Priced-out by the strawberry pickers.
Strawberry pickers are about the hardest working people there are in this modern age.
agreed, thanks for stating that
“Strawberry pickers are about the hardest working people there are in this modern age.”
FWIW, picking strawberries ‡ $500k starter homes.
“You’re signing up for a lot of sacrifice,” he said. “You need to be making $6,000 or $7,000 a month to make a payment on a starter home (with an FHA loan).”
Only an idiot(s) would sign-on for this pain.
The answer is not nearly so complex. LA is a majority renter city, with only 33% of the city being single family homes, the rest being multi-family, and 43% own while 57% rents.
So the median income person in Long Beach in 2014 rents, they don’t own. Therefore, you have to get higher into the income profile before you get to the ‘land owning set’.
And regulation has a lot to do with this - in the 1960s, LA was zoned to be a 10million person city (which would push that single family home number down farther and therefore the price of each up), but riots, home owner association zoning, and city zoning for business moved it from being zoned for 10million to 5 million.
See:
https://escholarship.org/uc/item/6k64g20f
if you are actually interested.
The Homeowner Revolution: Democracy, Land Use and the Los Angeles Slow-Growth Movement, 1965-1992 by Greg Morrow.
Most other cities have higher numbers of single family than LA, and most cities in the US are majority owner, not majority renter.

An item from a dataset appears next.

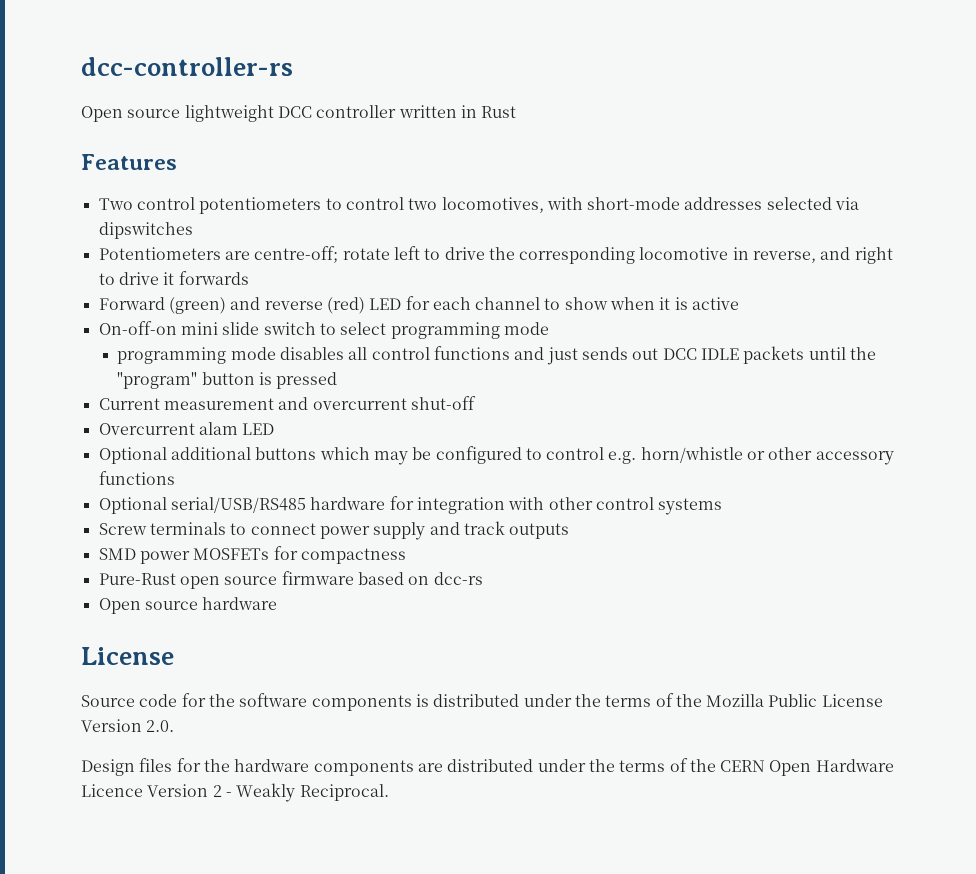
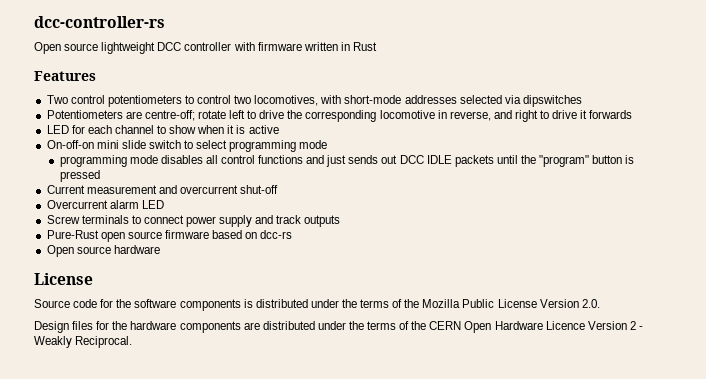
(397, 111) none -> [233,42,302,51] with firmware
[98,297,365,314] Forward (green) and reverse (red) -> (633, 114) none
[198,422,275,435] [98,446,894,465] [98,471,175,485] [98,496,723,515] alam LED // Optional additional buttons which may be configured to control e.g. horn/whistle or other accessory functions // Optional serial/USB/RS485 hardware for integration with other control systems -> [109,200,164,209] alarm LED
[98,546,406,564] // SMD power MOSFETs for compactness -> (341, 221) none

I’ve posted here before about how I screened potential renters for the 5-unit apartment complex located in Seal Beach that I lived in during the early to mid 90’s.
I would get the well dressed professionals (usually a couple) who were driving nice, new shiny euromobiles showing up at my unit excited to live the beach life. A precautionary TRW credit check on my part would almost always show the same similarities in the applicants, individuals with tremendous amounts of credit debt ($30-40K on average) usually accompanied by a default or judgement of some sort.
I could, on average, find one good rent prospect out of about 12-14 applicants.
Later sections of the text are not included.